_ACTIVITY_. From the records below, find each line with the string "offline" and copy it.

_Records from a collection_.
*** Begin section ***
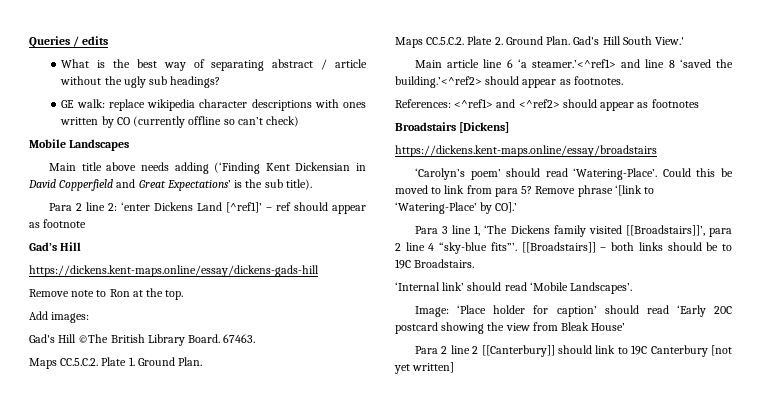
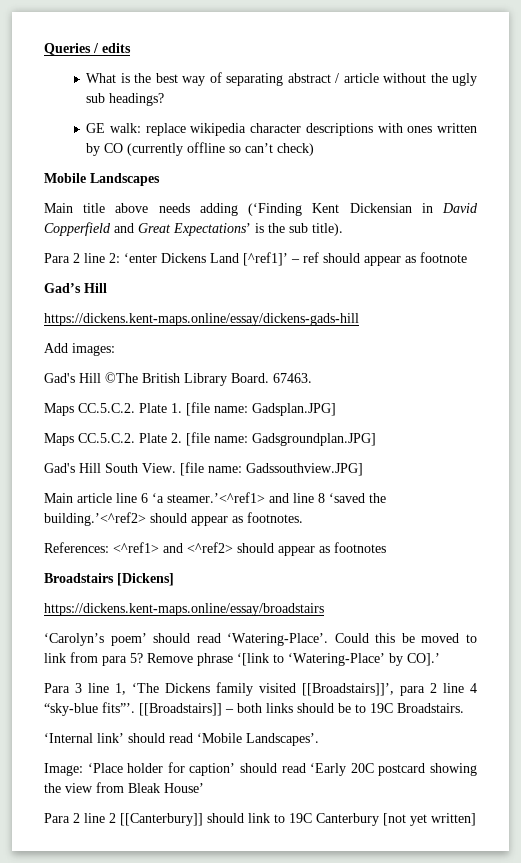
- Remove note to Ron at the top.
- Maps CC.5.C.2. Plate 1. Ground Plan.
+ Maps CC.5.C.2. Plate 1. [file name: Gadsplan.JPG]
- Maps CC.5.C.2. Plate 2. Ground Plan. Gad's Hill South View.'
+ Maps CC.5.C.2. Plate 2. [file name: Gadsgroundplan.JPG]
+ Gad's Hill South View. [file name: Gadssouthview.JPG]

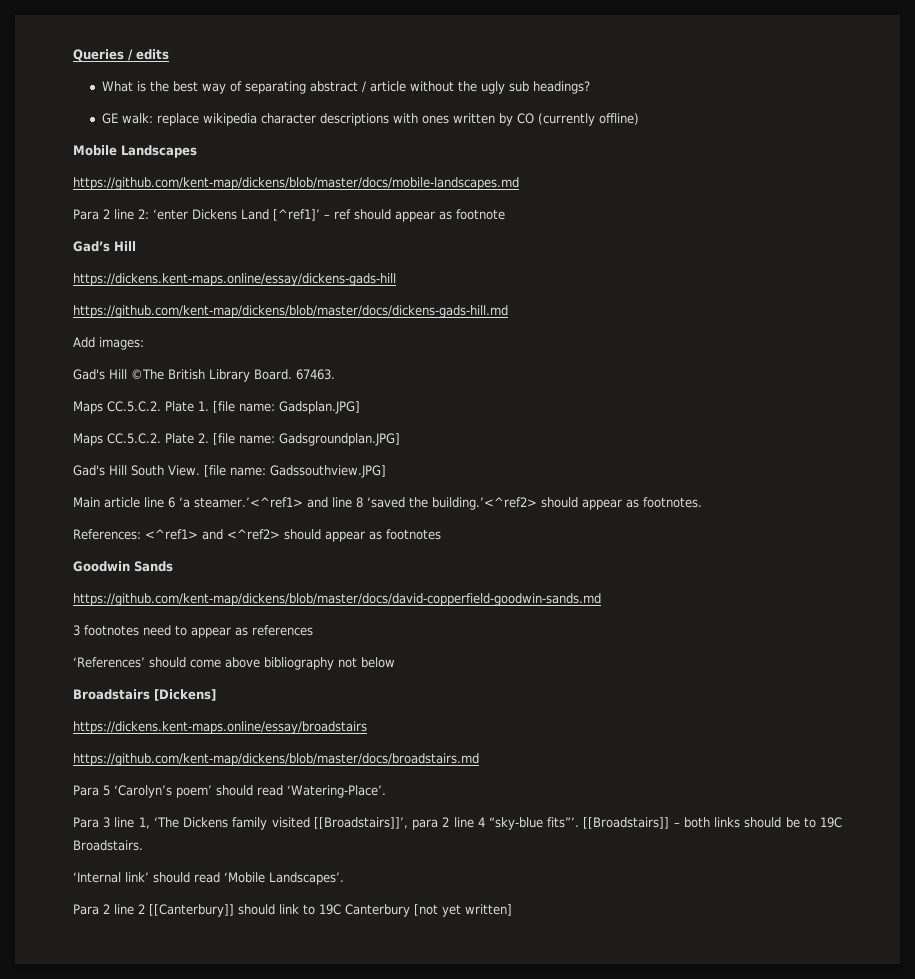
- GE walk: replace wikipedia character descriptions with ones written by CO (currently offline so can’t check)
+ GE walk: replace wikipedia character descriptions with ones written by CO (currently offline)
  Mobile Landscapes
- Main title above needs adding (‘Finding Kent Dickensian in David Copperfield and Great Expectations’ is the sub title).
+ https://github.com/kent-map/dickens/blob/master/docs/mobile-landscapes.md
+ https://github.com/kent-map/dickens/blob/master/docs/dickens-gads-hill.md
+ Goodwin Sands
+ https://github.com/kent-map/dickens/blob/master/docs/david-copperfield-goodwin-sands.md
+ 3 footnotes need to appear as references
+ ‘References’ should come above bibliography not below
- ‘Carolyn’s poem’ should read ‘Watering-Place’. Could this be moved to link from para 5? Remove phrase ‘[link to ‘Watering-Place’ by CO].’
+ https://github.com/kent-map/dickens/blob/master/docs/broadstairs.md
+ Para 5 ‘Carolyn’s poem’ should read ‘Watering-Place’.
- Image: ‘Place holder for caption’ should read ‘Early 20C postcard showing the view from Bleak House’

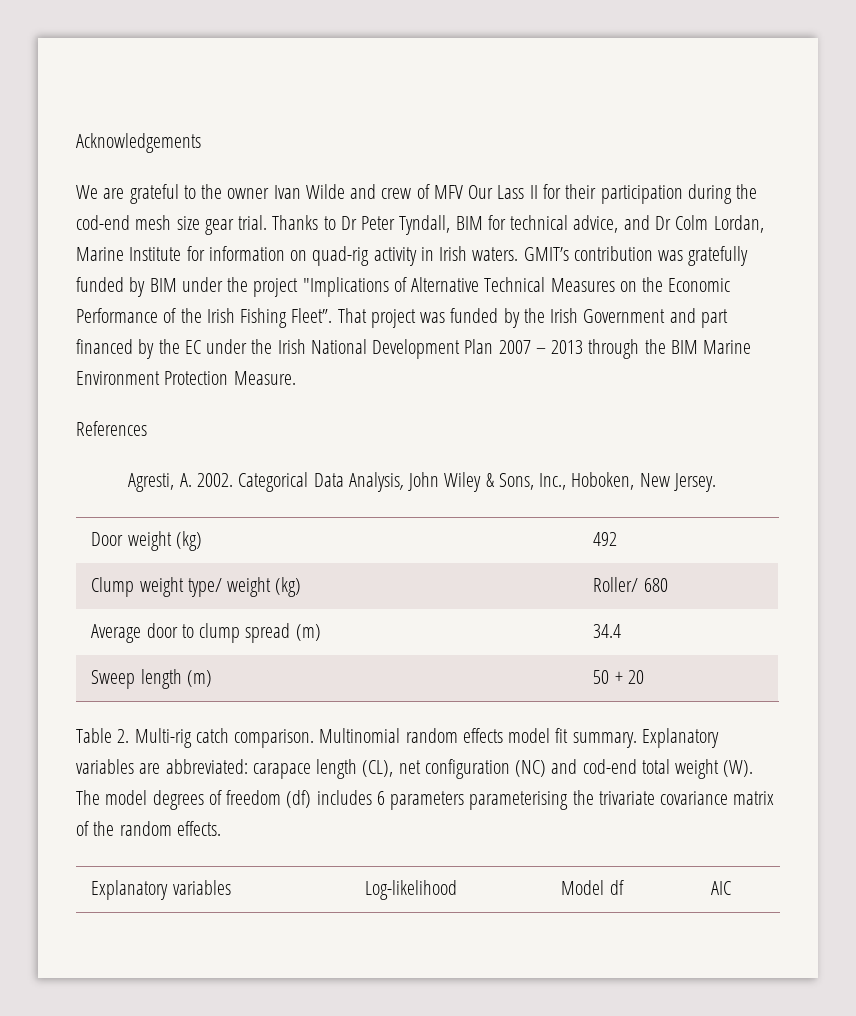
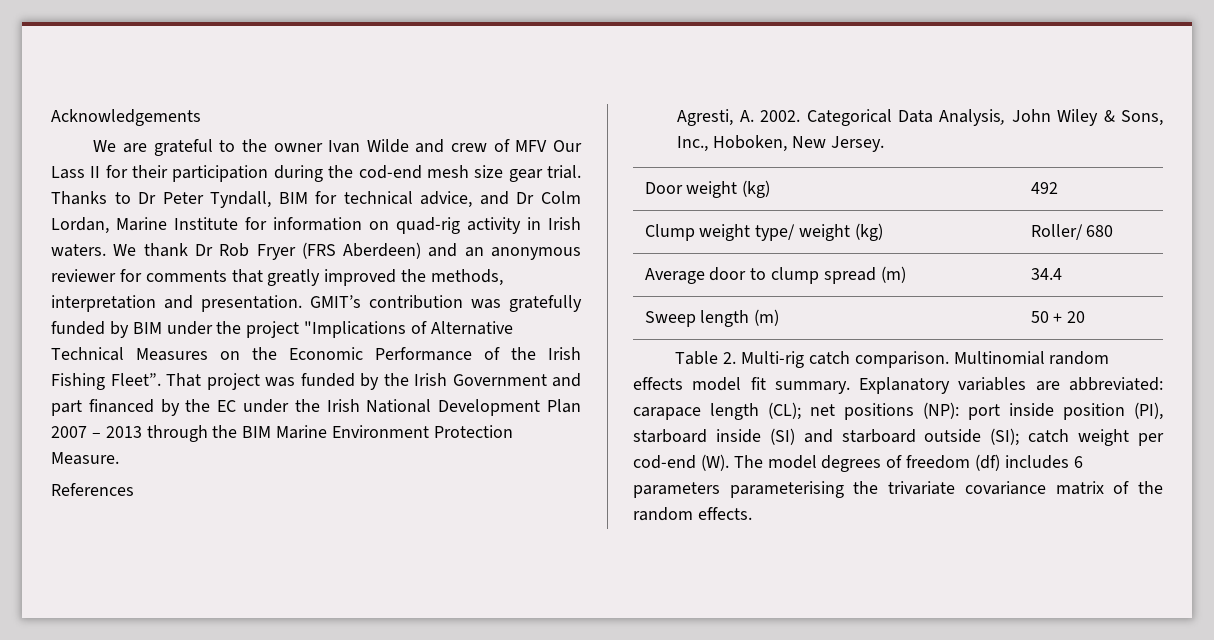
+ We thank Dr Rob Fryer (FRS Aberdeen) and an anonymous reviewer for comments that greatly improved the methods, interpretation and presentation.
- Explanatory variables are abbreviated: carapace length (CL), net configuration (NC) and cod-end total weight (W). The model degrees of freedom (df) includes 6 parameters parameterising the trivariate covariance matrix of the random effects.
+ Explanatory variables are abbreviated: carapace length (CL); net positions (NP): port inside position (PI), starboard inside (SI) and starboard outside (SI); catch weight per cod-end (W). The model degrees of freedom (df) includes 6 parameters parameterising the trivariate covariance matrix of the random effects.
- Explanatory variables | Log-likelihood | Model df | AIC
*** End section ***
_SOLUTION FOR THIS EXERCISE_.
- GE walk: replace wikipedia character descriptions with ones written by CO (currently offline so can’t check)
+ GE walk: replace wikipedia character descriptions with ones written by CO (currently offline)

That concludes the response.